Learn more about what you receive with purchase of this case.

United States v. West

United States District Court, District of Columbia

July 13, 2018

UNITED STATES OF AMERICA,
v.
MATTHEW WEST, Defendant/Petitioner.

          MEMORANDUM OPINION [Dkts. # 57, 60]

          RICHARD J. LEON UNITED STATES DISTRICT JUDGE.

         Petitioner Matthew West ("defendant" or "West") moves to vacate and correct his sentence under 28 U.S.C. § 2255. See Suppl. Mot. to Vacate J. Under 28 U.S.C. § 2255 ("Pet.'s Suppl. Mot.") [Dkt. # 60]; Mot. Under 28 U.S.C. § 2255 to Vacate, Set Aside, or Correct Sentence ("Pet.'s Mot.") [Dkt. # 57]. Following his conviction for possessing a firearm as a convicted felon, West was sentenced as an armed career criminal pursuant to the Armed Career Criminal Act ("ACCA"), 18 U.S.C. § 924(e). In his § 2255 pleadings, West argues that his sentence is invalid in light of the Supreme Court's decision in Johnson v. United States, 135 S.Ct. 2551 (2015), which struck down as unconstitutionally vague a provision of ACCA known as the "residual clause."

         With the residual clause invalidated, West contends that he no longer qualifies as an armed career criminal under ACCA. Specifically, West asserts that his prior felony convictions for New Jersey second-degree aggravated assault, third-degree aggravated assault, and second-degree robbery do not constitute "violent felon[ies]" under ACCA's remaining applicable provision, known as the "elements clause." Pet.'s Suppl. Mot. 2; see 18 U.S.C. § 924(e)(2)(B). Thai is so, according to West, because: 1) the New Jersey assault statute requires only that a defendant act recklessly; and 2) the relevant provision of the New Jersey robbery statute does not require the use of violent physical force. See Pet.'s Suppl. Mot. 16-20. West therefore asks this Court to vacate and correct his sentence.
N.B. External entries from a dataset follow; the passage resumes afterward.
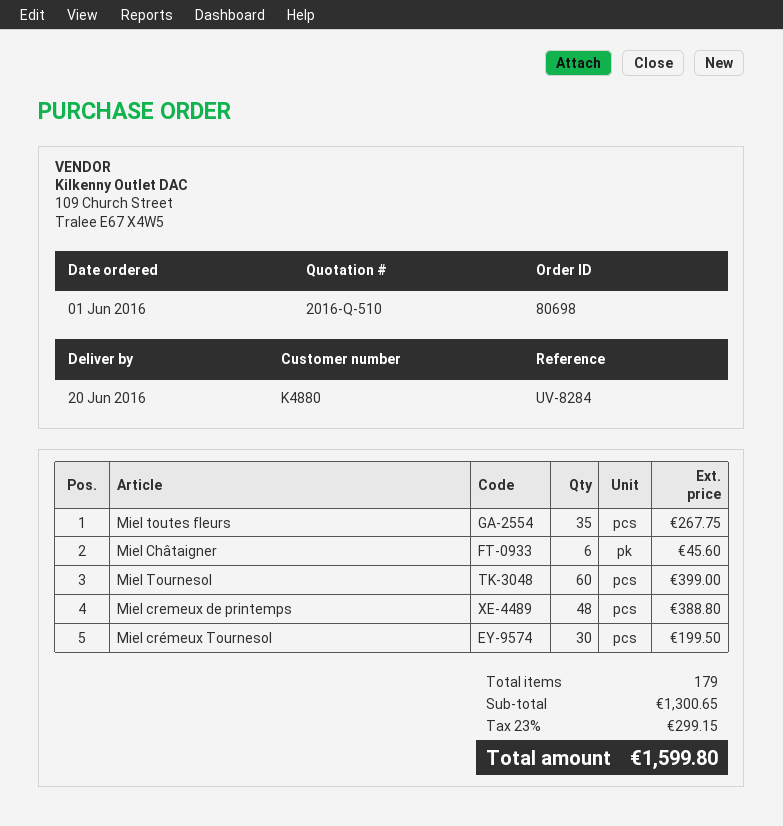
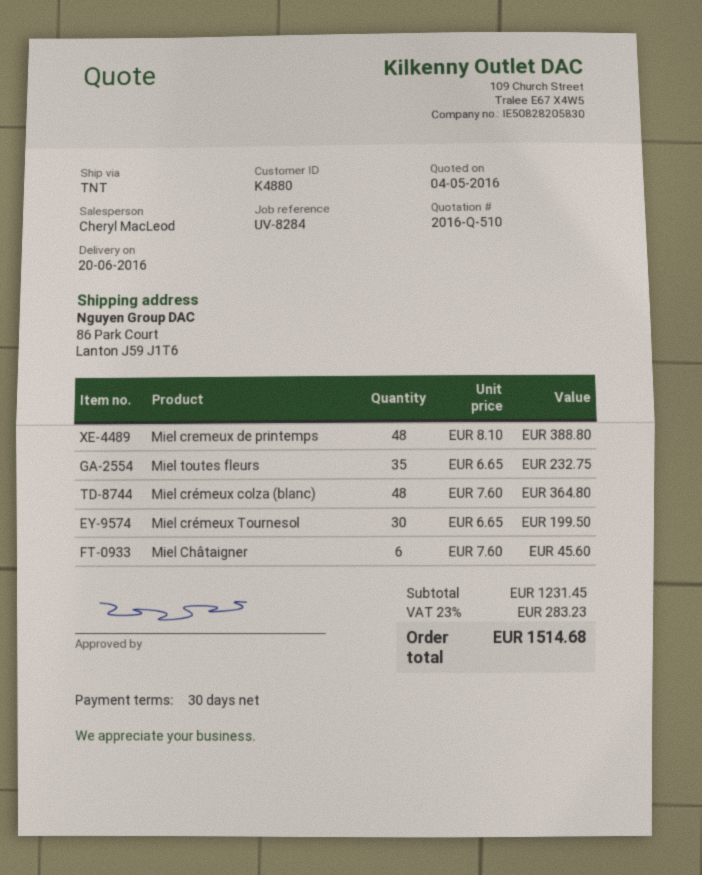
Miel toutes fleurs: 35 for 267.75 -> 35 for 232.75
Miel Tournesol: 60 for 399.00 -> none
Miel crémeux colza (blanc): none -> 48 for 364.80
subtotal: 1300.65 -> 1231.45
tax: 23% = 299.15 -> 23% = 283.23
total: 1599.80 -> 1514.68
         The Government counters that West's motion should be dismissed on the procedural grounds that it does not satisfy the requirements for second or successive petitions, is time-barred, and is procedurally defaulted. See U.S.'s Opp'n to Def.'s Mot. & Suppl. Mot. Vacate J. Under 28 U.S.C. § 2255 ("U.S.'s Opp'n") 11-19 [Dkt. # 64]. On the merits, the Government argues that West's prior convictions for assault and robbery qualify as violent felonies under ACCA's elements clause and that West's sentence should therefore stand. Id. at 19-32. Upon consideration of the pleadings and the relevant law, and for the reasons discussed below, 1 agree with the Government that West's motion to vacate and correct his sentence is procedurally barred and, in any event, fails on the merits.

         BACKGROUND

         Federal law prohibits convicted felons, such as West, from possessing firearms, See 18 U.S.C. § 922(g)(1). On October 1, 2004, a jury convicted West of violating that prohibition. See 10/1/2004 Minute Entry. Generally, prior felons found guilty of unlawfully possessing a handgun in violation of § 922(g)(1) face up to 10 years' imprisonment. See 18 U.S.C. § 924(a)(2). That sentencing calculus changes, however, if the individual qualifies for a sentencing enhancement under ACCA, As relevant here, ACCA provides that a defendant convicted of violating § 922(g)(1) is subject to a mandatory minimum prison term of 15 years if the defendant has three prior convictions for a "violent felony." Id. § 924(e)(1). ACCA defines "violent felony" as "any crime punishable by imprisonment for a term exceeding one year" that (1) "has as an element the use, attempted use, or threatened use of physical force against the person of another"; (2) "is burglary, arson, or extortion, [or] involves use of explosives"; or (3) "otherwise involves conduct that presents a serious potential risk of physical injury to another." Id. § 924(e)(2)(B). Those provisions, respectively, have come to be known as ACCA's "elements clause," "enumerated clause," and "residual clause." See United Slates v. Booker, 240 F.Supp.3d 164, 167 (D.D.C. 2017).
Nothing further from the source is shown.